[Itemized modification records]
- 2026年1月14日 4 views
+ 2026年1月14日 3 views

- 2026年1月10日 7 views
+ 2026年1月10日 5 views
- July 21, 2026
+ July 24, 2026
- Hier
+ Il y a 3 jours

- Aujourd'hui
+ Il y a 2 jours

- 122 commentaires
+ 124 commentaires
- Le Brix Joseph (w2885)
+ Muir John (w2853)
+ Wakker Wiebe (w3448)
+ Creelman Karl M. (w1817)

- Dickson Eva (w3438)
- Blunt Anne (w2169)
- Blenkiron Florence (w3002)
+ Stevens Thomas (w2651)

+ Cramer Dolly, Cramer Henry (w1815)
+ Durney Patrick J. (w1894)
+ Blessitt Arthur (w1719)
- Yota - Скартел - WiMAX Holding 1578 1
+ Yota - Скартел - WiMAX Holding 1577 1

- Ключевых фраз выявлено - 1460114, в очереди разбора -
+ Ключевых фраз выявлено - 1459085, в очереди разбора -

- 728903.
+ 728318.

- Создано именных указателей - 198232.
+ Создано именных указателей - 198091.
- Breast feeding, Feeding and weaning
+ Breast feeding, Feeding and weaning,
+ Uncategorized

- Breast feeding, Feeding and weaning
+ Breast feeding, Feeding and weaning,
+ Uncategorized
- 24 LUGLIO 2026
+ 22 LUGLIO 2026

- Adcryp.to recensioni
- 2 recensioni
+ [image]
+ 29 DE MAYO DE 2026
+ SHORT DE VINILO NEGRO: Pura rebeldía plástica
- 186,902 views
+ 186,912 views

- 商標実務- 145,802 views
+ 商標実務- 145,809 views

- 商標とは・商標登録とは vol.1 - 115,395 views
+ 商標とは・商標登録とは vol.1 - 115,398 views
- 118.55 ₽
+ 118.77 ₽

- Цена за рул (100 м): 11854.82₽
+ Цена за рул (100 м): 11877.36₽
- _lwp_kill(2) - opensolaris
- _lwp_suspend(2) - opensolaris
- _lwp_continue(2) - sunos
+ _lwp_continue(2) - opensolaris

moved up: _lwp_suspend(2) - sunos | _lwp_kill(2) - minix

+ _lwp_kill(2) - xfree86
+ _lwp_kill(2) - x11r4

◆ **PROBLEM TO SOLVE**: Reproduce all data above, unchanged.

◆ **EXPECTED ANSWER**:
- 2026年1月14日 4 views
+ 2026年1月14日 3 views

- 2026年1月10日 7 views
+ 2026年1月10日 5 views
- July 21, 2026
+ July 24, 2026
- Hier
+ Il y a 3 jours

- Aujourd'hui
+ Il y a 2 jours

- 122 commentaires
+ 124 commentaires
- Le Brix Joseph (w2885)
+ Muir John (w2853)
+ Wakker Wiebe (w3448)
+ Creelman Karl M. (w1817)

- Dickson Eva (w3438)
- Blunt Anne (w2169)
- Blenkiron Florence (w3002)
+ Stevens Thomas (w2651)

+ Cramer Dolly, Cramer Henry (w1815)
+ Durney Patrick J. (w1894)
+ Blessitt Arthur (w1719)
- Yota - Скартел - WiMAX Holding 1578 1
+ Yota - Скартел - WiMAX Holding 1577 1

- Ключевых фраз выявлено - 1460114, в очереди разбора -
+ Ключевых фраз выявлено - 1459085, в очереди разбора -

- 728903.
+ 728318.

- Создано именных указателей - 198232.
+ Создано именных указателей - 198091.
- Breast feeding, Feeding and weaning
+ Breast feeding, Feeding and weaning,
+ Uncategorized

- Breast feeding, Feeding and weaning
+ Breast feeding, Feeding and weaning,
+ Uncategorized
- 24 LUGLIO 2026
+ 22 LUGLIO 2026

- Adcryp.to recensioni
- 2 recensioni
+ [image]
+ 29 DE MAYO DE 2026
+ SHORT DE VINILO NEGRO: Pura rebeldía plástica
- 186,902 views
+ 186,912 views

- 商標実務- 145,802 views
+ 商標実務- 145,809 views

- 商標とは・商標登録とは vol.1 - 115,395 views
+ 商標とは・商標登録とは vol.1 - 115,398 views
- 118.55 ₽
+ 118.77 ₽

- Цена за рул (100 м): 11854.82₽
+ Цена за рул (100 м): 11877.36₽
- _lwp_kill(2) - opensolaris
- _lwp_suspend(2) - opensolaris
- _lwp_continue(2) - sunos
+ _lwp_continue(2) - opensolaris

moved up: _lwp_suspend(2) - sunos | _lwp_kill(2) - minix

+ _lwp_kill(2) - xfree86
+ _lwp_kill(2) - x11r4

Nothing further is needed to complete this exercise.